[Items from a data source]
====================

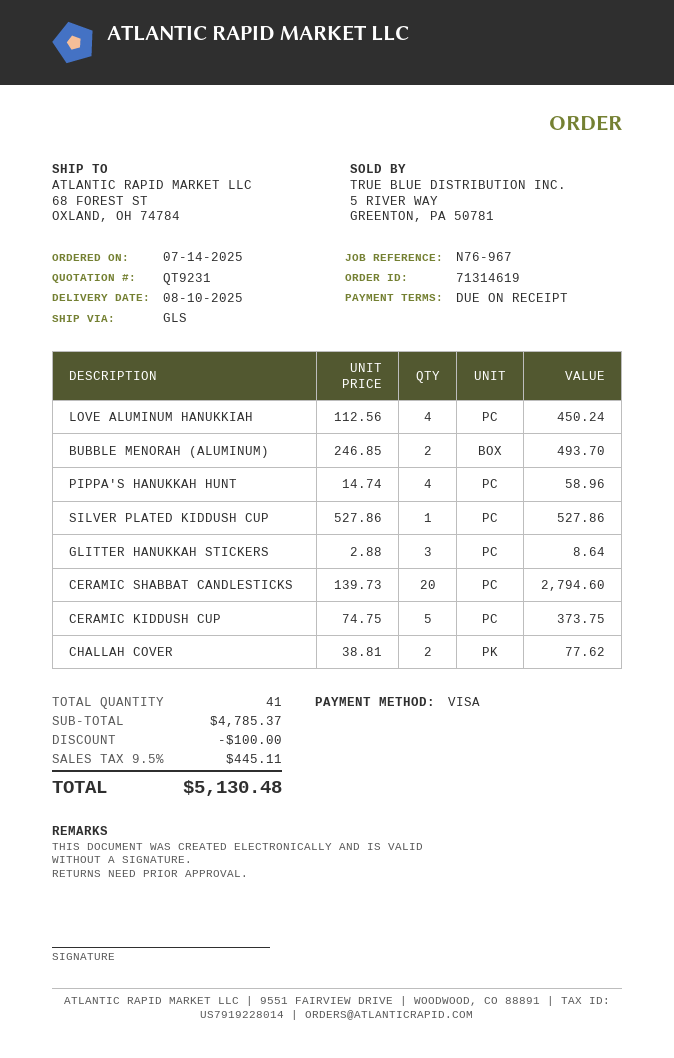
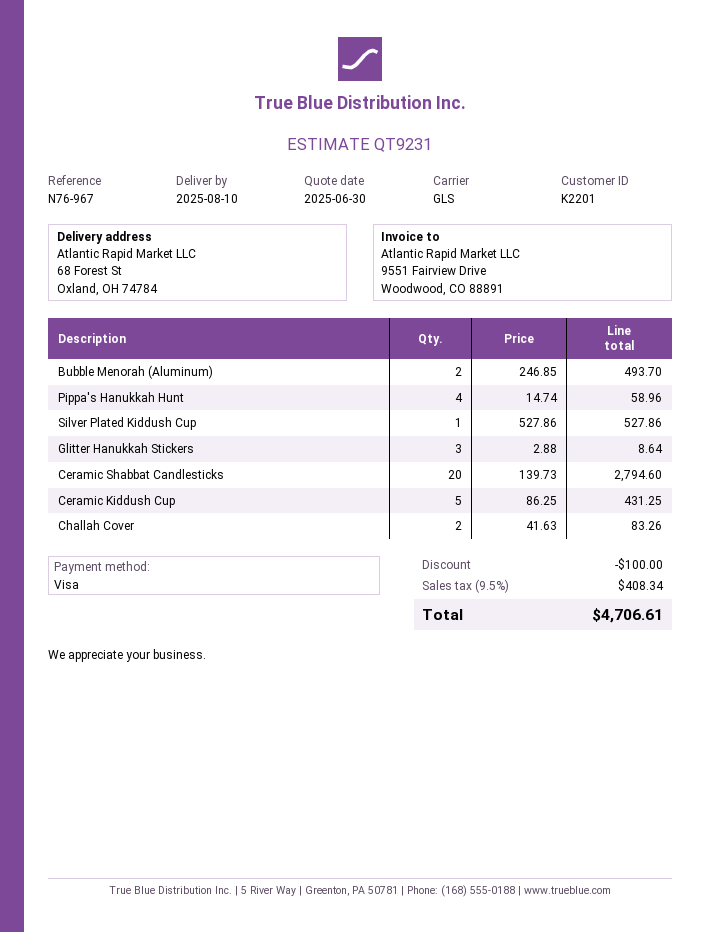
LOVE ALUMINUM HANUKKIAH: 4 x 112.56 = 450.24 -> none
CERAMIC KIDDUSH CUP: 5 x 74.75 = 373.75 -> 5 x 86.25 = 431.25
CHALLAH COVER: 2 x 38.81 = 77.62 -> 2 x 41.63 = 83.26
tax: 9.5% = 445.11 -> 9.5% = 408.34
total: 5130.48 -> 4706.61

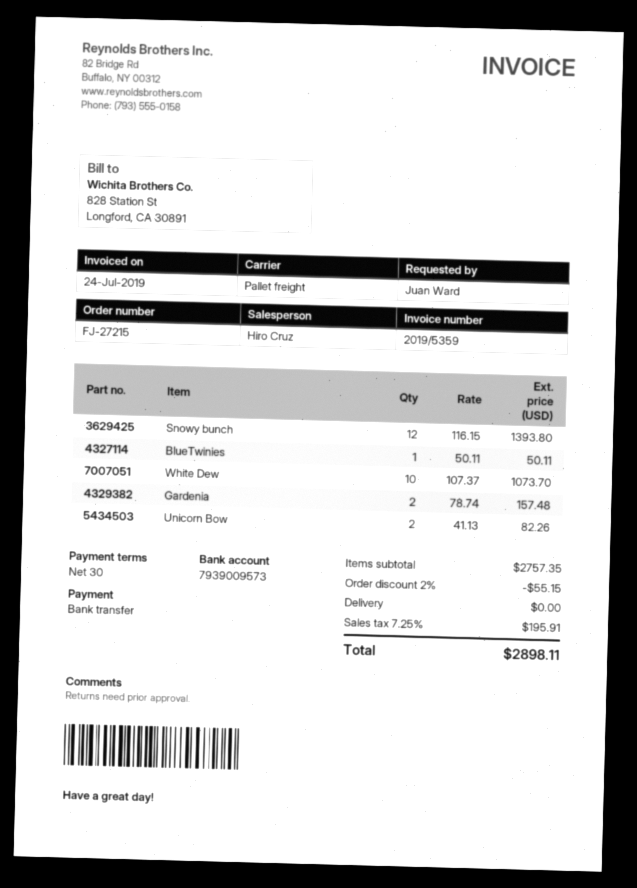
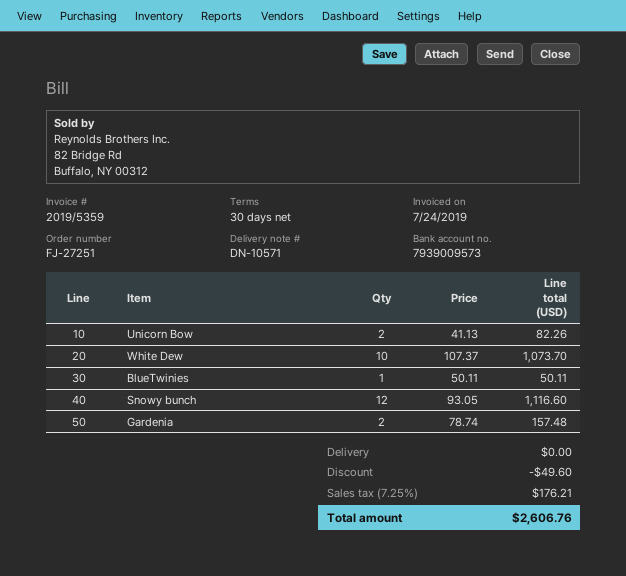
order number: FJ-27215 -> FJ-27251
Snowy bunch: 12 x 116.15 = 1393.80 -> 12 x 93.05 = 1116.60
discount: 55.15 -> 49.60
tax: 7.25% = 195.91 -> 7.25% = 176.21
total: 2898.11 -> 2606.76

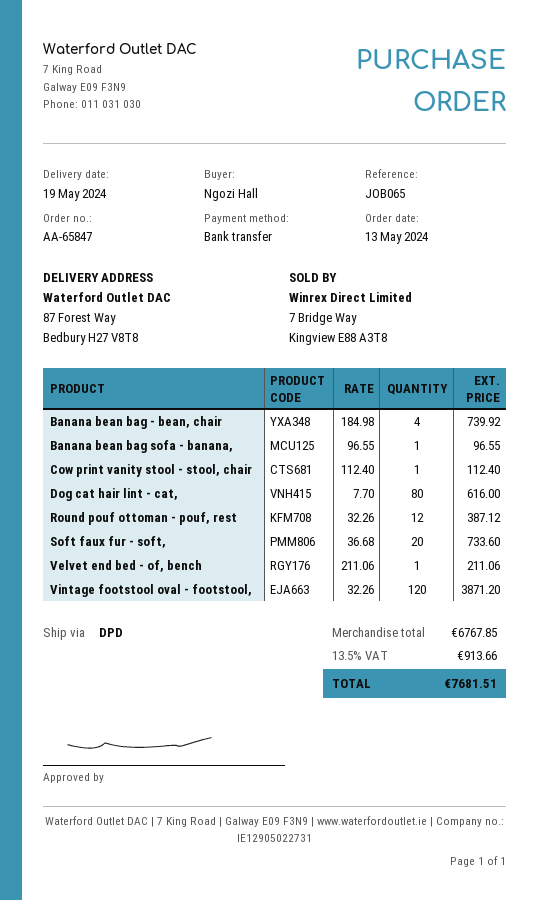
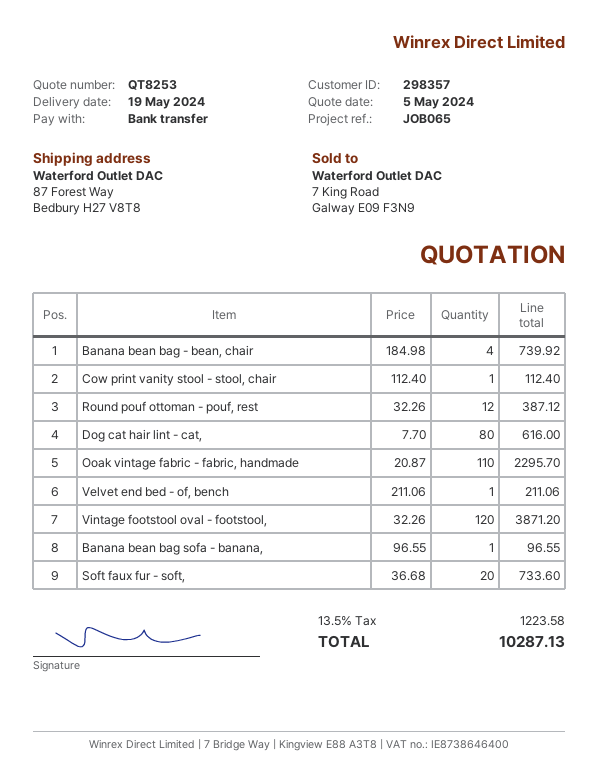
Ooak vintage fabric - fabric, handmade: none -> 110 x 20.87 = 2295.70
tax: 13.5% = 913.66 -> 13.5% = 1223.58
total: 7681.51 -> 10287.13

====================

## Work item
Write out the lines above from the one containing "Ooak vintage fabric" through the last, exactly as they are.

## Answer for the task
Ooak vintage fabric - fabric, handmade: none -> 110 x 20.87 = 2295.70
tax: 13.5% = 913.66 -> 13.5% = 1223.58
total: 7681.51 -> 10287.13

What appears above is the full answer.